» **BRIEF**: Somewhere below, one line contains "-> <div> <span>" and a later line contains "html: <div><span>共享</span></div> ->". Output those two lines and everything between them exactly, and nothing else.

» **DATASET EXCERPTS**:
+ + + +

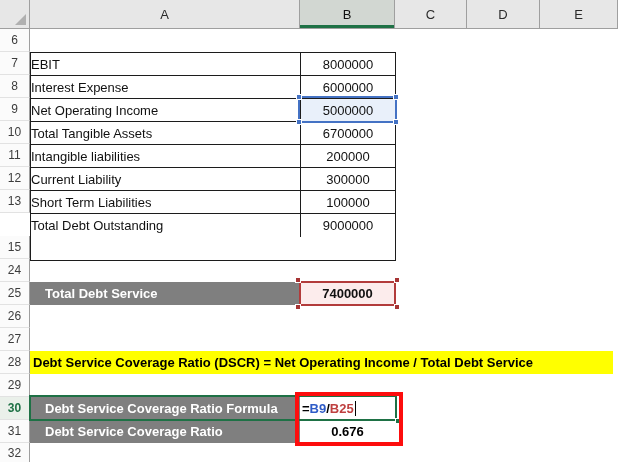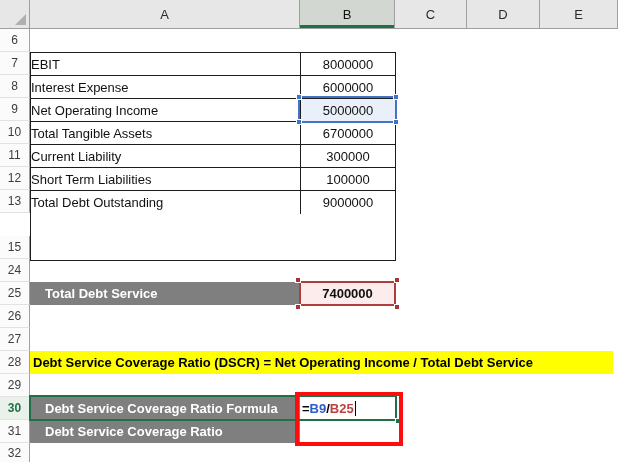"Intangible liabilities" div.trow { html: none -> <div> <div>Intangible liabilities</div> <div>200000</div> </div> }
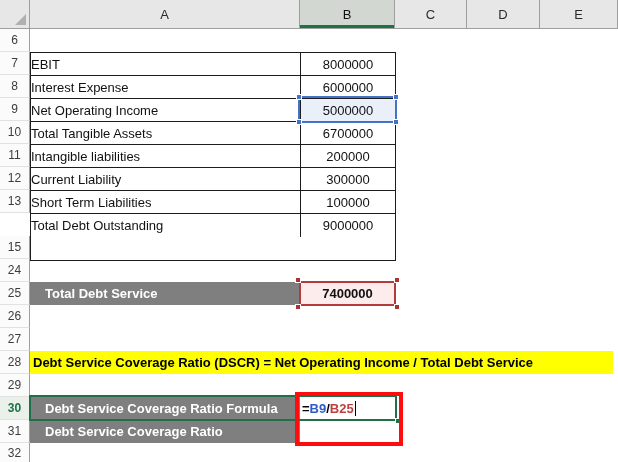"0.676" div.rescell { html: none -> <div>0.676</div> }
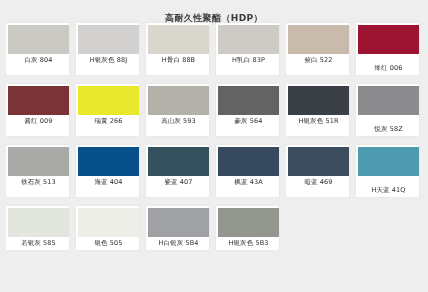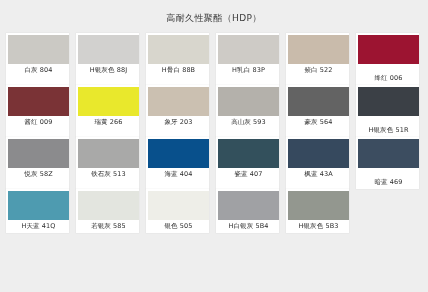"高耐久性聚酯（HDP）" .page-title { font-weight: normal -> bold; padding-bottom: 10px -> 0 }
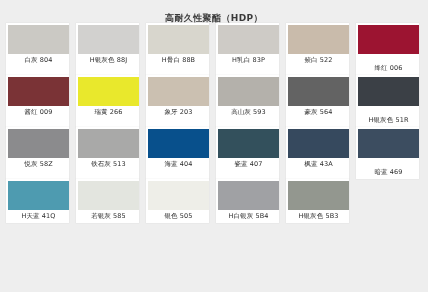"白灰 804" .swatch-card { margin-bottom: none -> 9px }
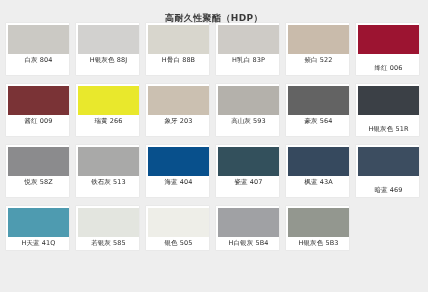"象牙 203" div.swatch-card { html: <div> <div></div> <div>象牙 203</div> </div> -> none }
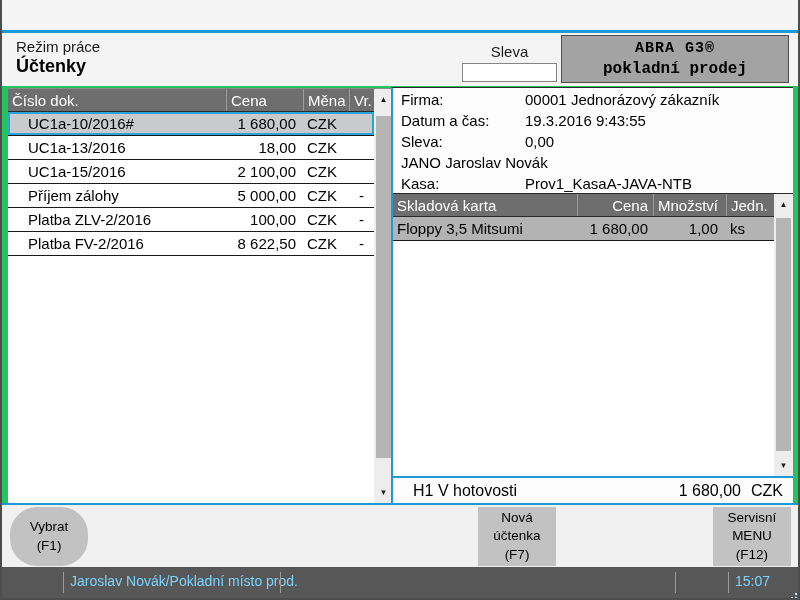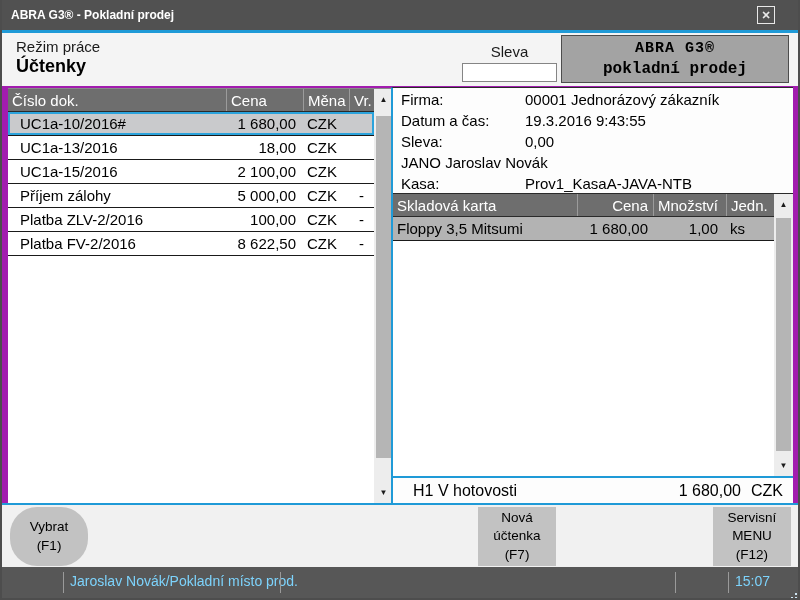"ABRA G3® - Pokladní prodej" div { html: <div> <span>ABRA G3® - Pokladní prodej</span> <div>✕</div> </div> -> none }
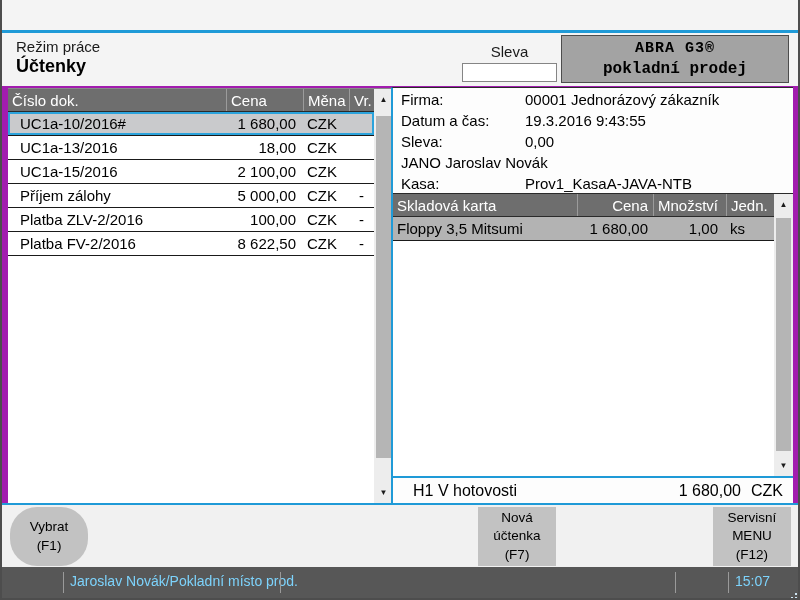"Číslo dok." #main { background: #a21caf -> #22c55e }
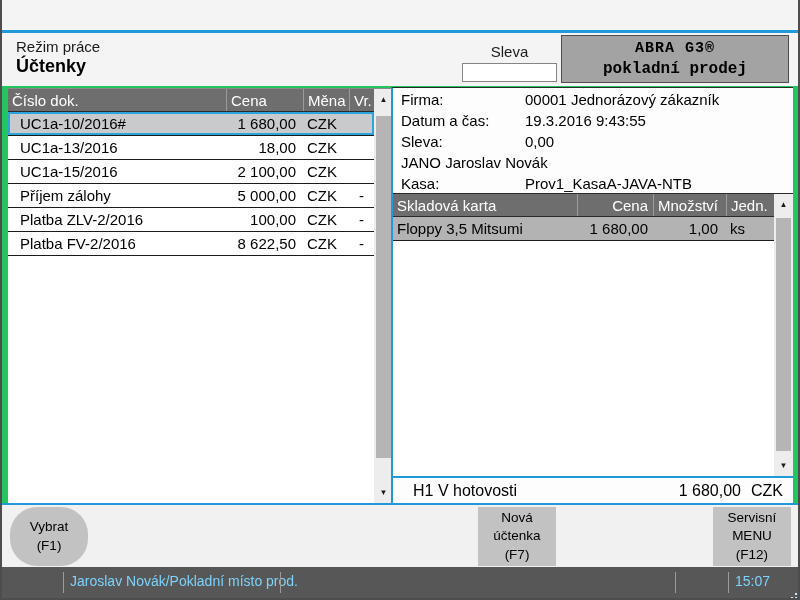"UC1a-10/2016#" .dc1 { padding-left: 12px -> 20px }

+ + + +

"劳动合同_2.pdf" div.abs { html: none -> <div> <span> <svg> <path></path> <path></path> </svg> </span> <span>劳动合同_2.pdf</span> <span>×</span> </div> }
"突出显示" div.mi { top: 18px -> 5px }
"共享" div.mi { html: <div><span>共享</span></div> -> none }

+ + + +

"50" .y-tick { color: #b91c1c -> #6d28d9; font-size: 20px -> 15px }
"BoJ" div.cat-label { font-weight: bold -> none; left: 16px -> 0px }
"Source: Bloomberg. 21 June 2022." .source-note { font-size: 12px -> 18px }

+ + + +

» **OUTPUT OF THE EXERCISE**:
"劳动合同_2.pdf" div.abs { html: none -> <div> <span> <svg> <path></path> <path></path> </svg> </span> <span>劳动合同_2.pdf</span> <span>×</span> </div> }
"突出显示" div.mi { top: 18px -> 5px }
"共享" div.mi { html: <div><span>共享</span></div> -> none }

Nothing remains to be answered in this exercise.